The included "ROG-DVD" comes with tons of software. Even an antivirus. The menu says "Please install INTERNET EXPLORER *5.5* BEFORE PROCEDING"


----------



## mediasorcerer (Oct 25, 2012)

Mine never said that for my gene v board on the disc supplied etc?

Yeh it's almost overwhelming isn't it lol.


----------



## erixx (Oct 25, 2012)

Have been working to much today to go further with this. 

Overclocking: I can already say it is not like Asrock ("increment the multi to 44, 46, or 48 and voilá"). This is complex men.

BIOS no only is complex. There is an Extreme mode, a normal and a Gamer mode. But all of them are.. well complex, lol.

MediaSorcer: It is on my DVD, if you need proof I can make a screenie. 

FanXpert2: big LOL: I change a fan from a plug to another (after running auto-tune of fans), now after reboot it constantly warms me that "that" fan is at Zero revs. Haha. There is no perfection in this world...

Mounting and connecting was also a nightmare: too many things (mSata combo with microscopic Wifi antena cables, ROG Connect, 2 fan headers under my Noctua (Asus: why place connectors so close and under the CPU fan area...?)

This love needs time...


----------



## erixx (Oct 25, 2012)

Fans playing games with me, after auto-setup and changing fans and getting weird warnings : go into Probe II and (un)check fans as needed....


----------



## erixx (Oct 26, 2012)

Gotta love the ProbeII warnings:

[10/26/2012 at 07:40 am] CPU -121,0 Abnormal


Seriously....... this is funny. Feeling sooo cold!


----------



## DannibusX (Oct 26, 2012)

ProbeII is saying your CPU is at 121 degrees?  I'd shut that mother off and check my heatsink, TIM and fans if I were you.


----------



## erixx (Oct 26, 2012)

DannibusX said:


> ProbeII is saying your CPU is at 121 degrees?  I'd shut that mother off and check my heatsink, TIM and fans if I were you.



The minus in front.... 

After using several monitoring softwares over the past decades one knows to take it with a grain of salt 

Some software reports always 10 degrees more out of nowhere, etc... some are incompatible.
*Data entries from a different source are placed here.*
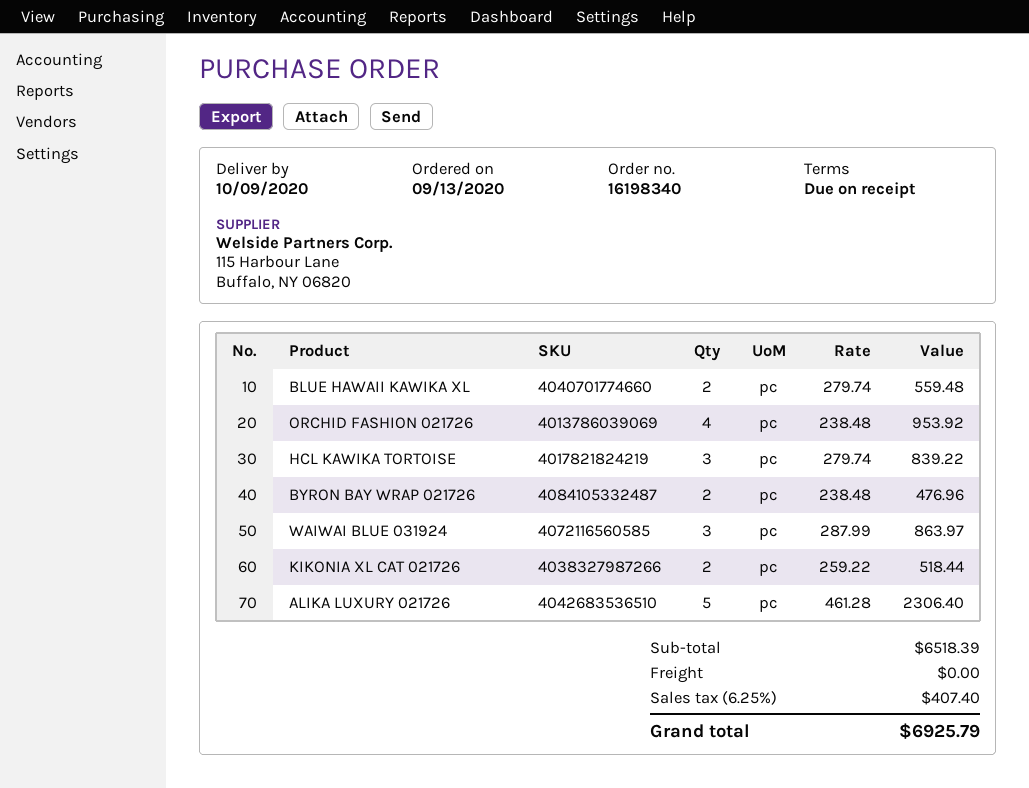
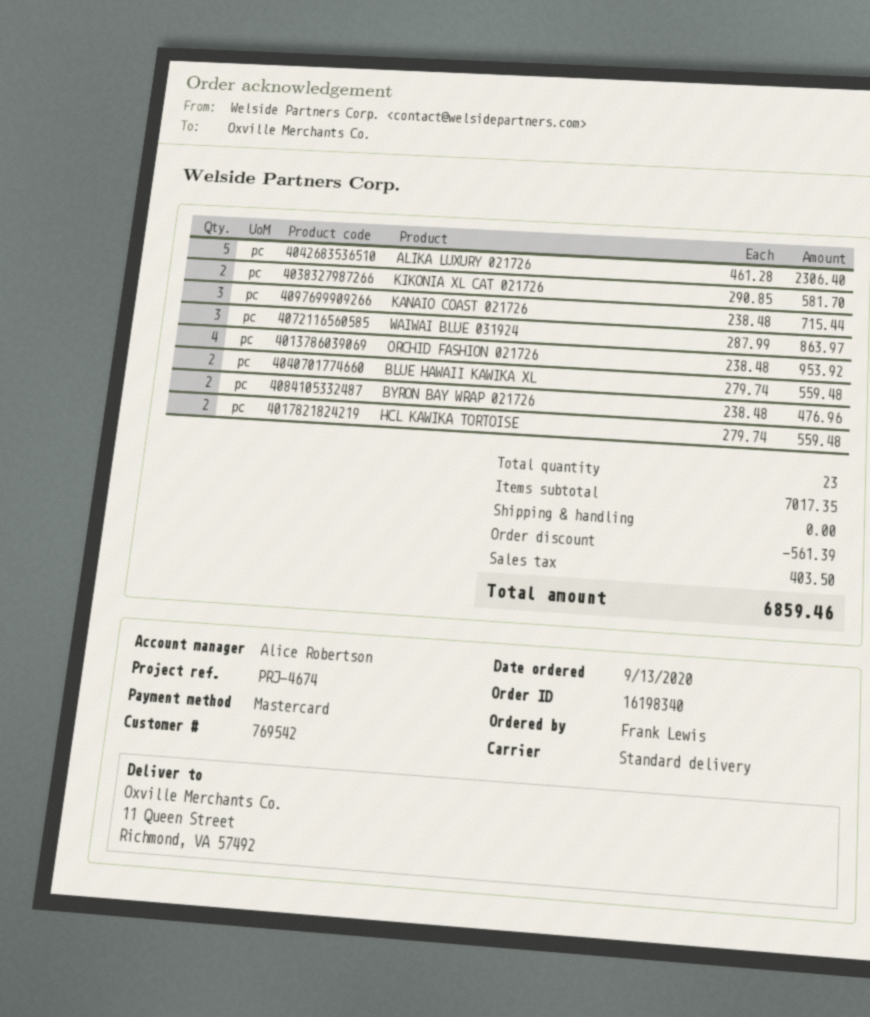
HCL KAWIKA TORTOISE: 3 x 279.74 = 839.22 -> 2 x 279.74 = 559.48
KIKONIA XL CAT 021726: 2 x 259.22 = 518.44 -> 2 x 290.85 = 581.70
KANAIO COAST 021726: none -> 3 x 238.48 = 715.44
subtotal: 6518.39 -> 7017.35
discount: none -> 561.39
tax: 407.40 -> 403.50
total: 6925.79 -> 6859.46

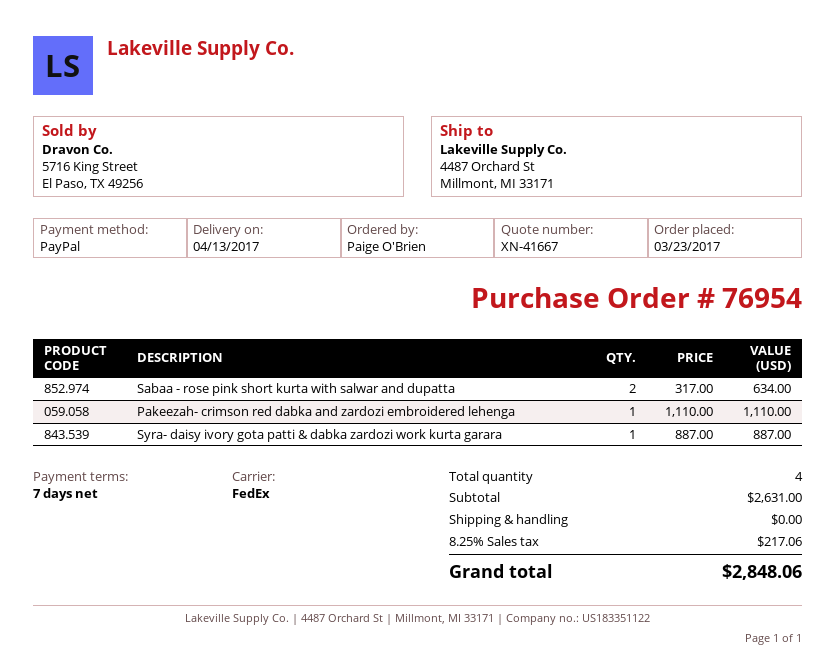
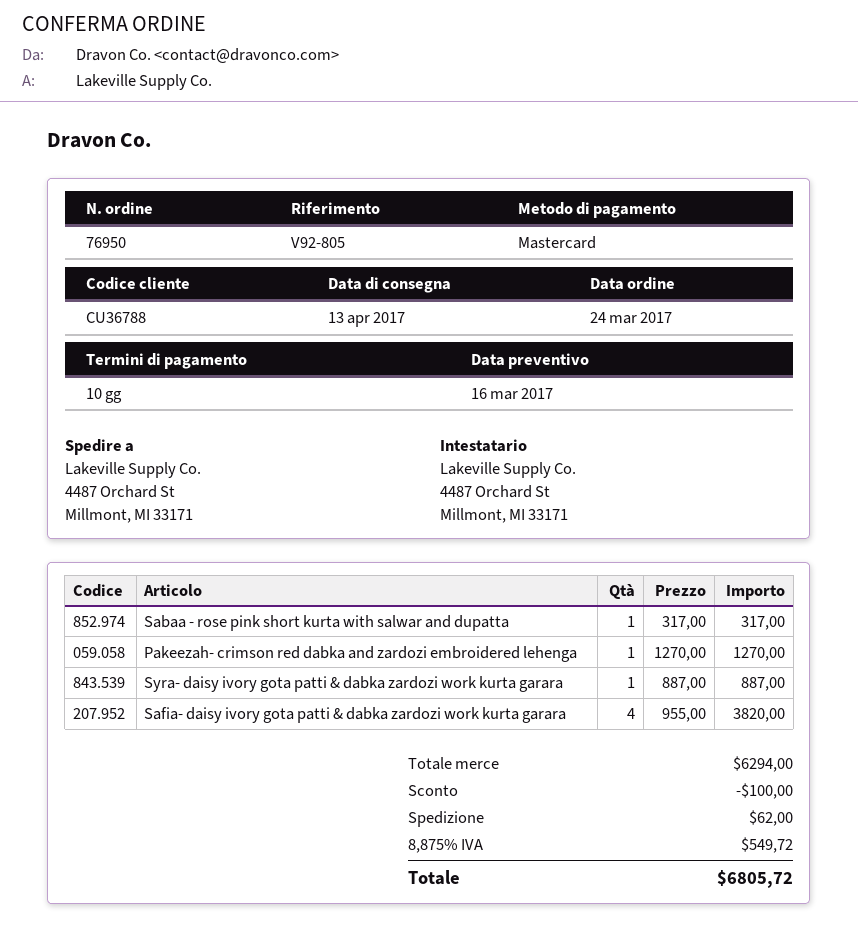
order number: 76954 -> 76950
order date: 2017-03-23 -> 2017-03-24
payment terms: 7 days -> 10 days
payment method: PayPal -> Mastercard
Sabaa - rose pink short kurta with salwar and dupatta: 2 x 317.00 = 634.00 -> 1 x 317.00 = 317.00
Pakeezah- crimson red dabka and zardozi embroidered lehenga: 1 x 1110.00 = 1110.00 -> 1 x 1270.00 = 1270.00
Safia- daisy ivory gota patti & dabka zardozi work kurta garara: none -> 4 x 955.00 = 3820.00
subtotal: 2631.00 -> 6294.00
discount: none -> 100.00
shipping: 0.00 -> 62.00
tax: 8.25% = 217.06 -> 8.875% = 549.72
total: 2848.06 -> 6805.72

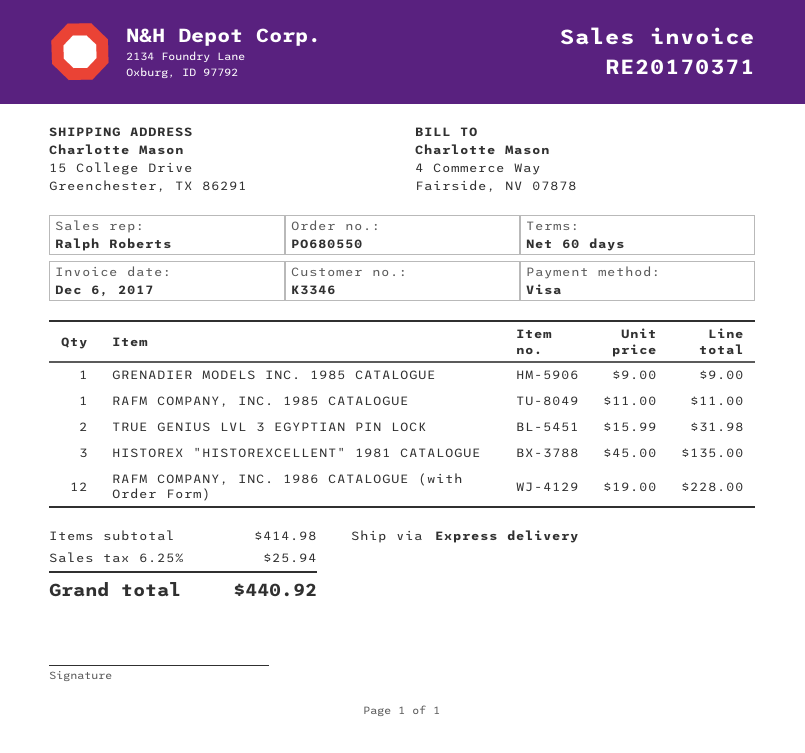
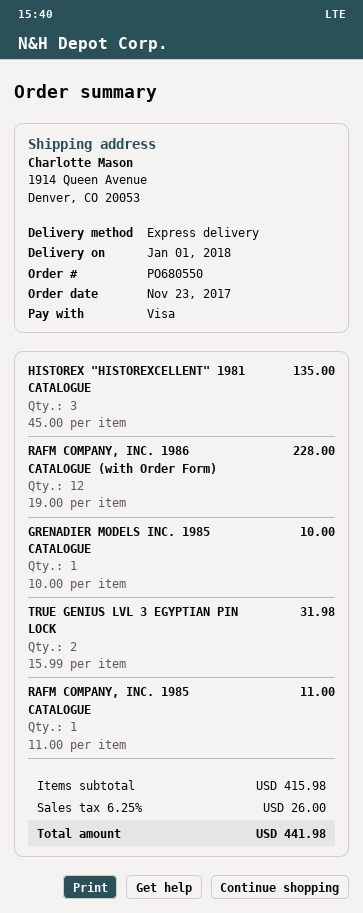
ship to: 15 College Drive, Greenchester, TX 86291 -> 1914 Queen Avenue, Denver, CO 20053
GRENADIER MODELS INC. 1985 CATALOGUE: 1 x 9.00 = 9.00 -> 1 x 10.00 = 10.00
subtotal: 414.98 -> 415.98
tax: 6.25% = 25.94 -> 6.25% = 26.00
total: 440.92 -> 441.98

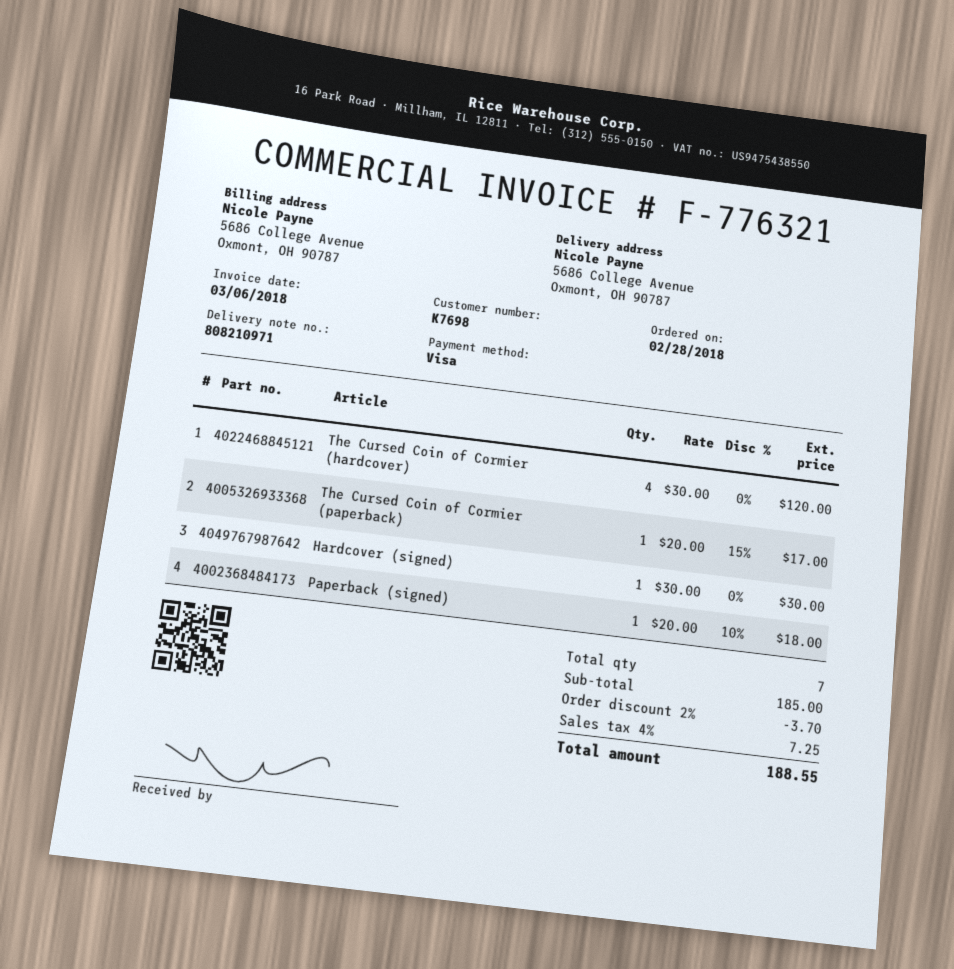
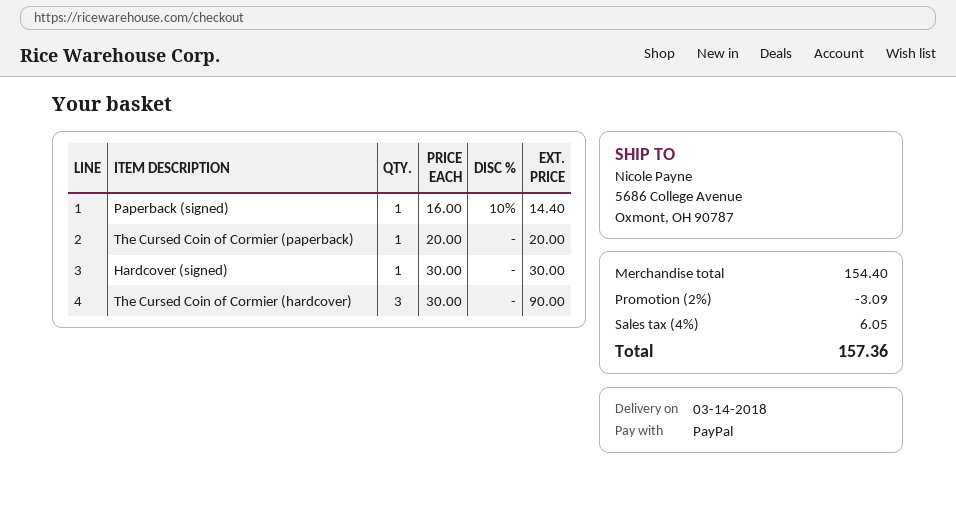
payment method: Visa -> PayPal
The Cursed Coin of Cormier (hardcover): 4 x 30.00 = 120.00 -> 3 x 30.00 = 90.00
The Cursed Coin of Cormier (paperback): 1 x 20.00 - 15% = 17.00 -> 1 x 20.00 = 20.00
Paperback (signed): 1 x 20.00 - 10% = 18.00 -> 1 x 16.00 - 10% = 14.40
subtotal: 185.00 -> 154.40
discount: 2% = 3.70 -> 2% = 3.09
tax: 4% = 7.25 -> 4% = 6.05
total: 188.55 -> 157.36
Aida64 for example (not updated since my suscription ended) reports all kind fo sh1t with this Z77 board.


----------



## erixx (Oct 26, 2012)

Some more things to note:

GFX670 apparently is in 8x mode in the 16x (1st) lane. Have to check stuff. 
Then, in BIOS there are PCI16x settings like "Auto" "Mode1" "Mode2". Undocumented. haha loving taiwanese quality assurement department.

A shame I am having a bad day at work, no time. And weekend at countryside. So whole next week to look at this and W8... amazing times!


----------



## erixx (Nov 6, 2012)

- 4 mobo leds to show issues (ram, disc, mobo, cpu) are hidden by 24+ power plug. Great idea.

- OC KEY is flimsy and stupid to install, still not used it....

- Why do I want a mSata port for bluetooth, Wifi and optional mSata disk? no idea... (I have a true SSD drive, use wired ethernet for internet and have no relevant BT devices, and I have an old BT stick that works just fine)

- This is incredible: unless I take out my TV PCI-E card, my GPU will not run in 16x mode. I have only 3 cards for 6 slots: GPU, X-Fi, and TV card.
Is this normal or acceptable?

- on-board USB 3 connectors are horrible (all brands) Guys: make something that is sturdy!


----------



## erixx (Nov 7, 2012)

- Magically my tv card works now. Don't ask me why. I think I installed "labeled as w8 drivers" with w7 compatibility mode... AverMedia: haha!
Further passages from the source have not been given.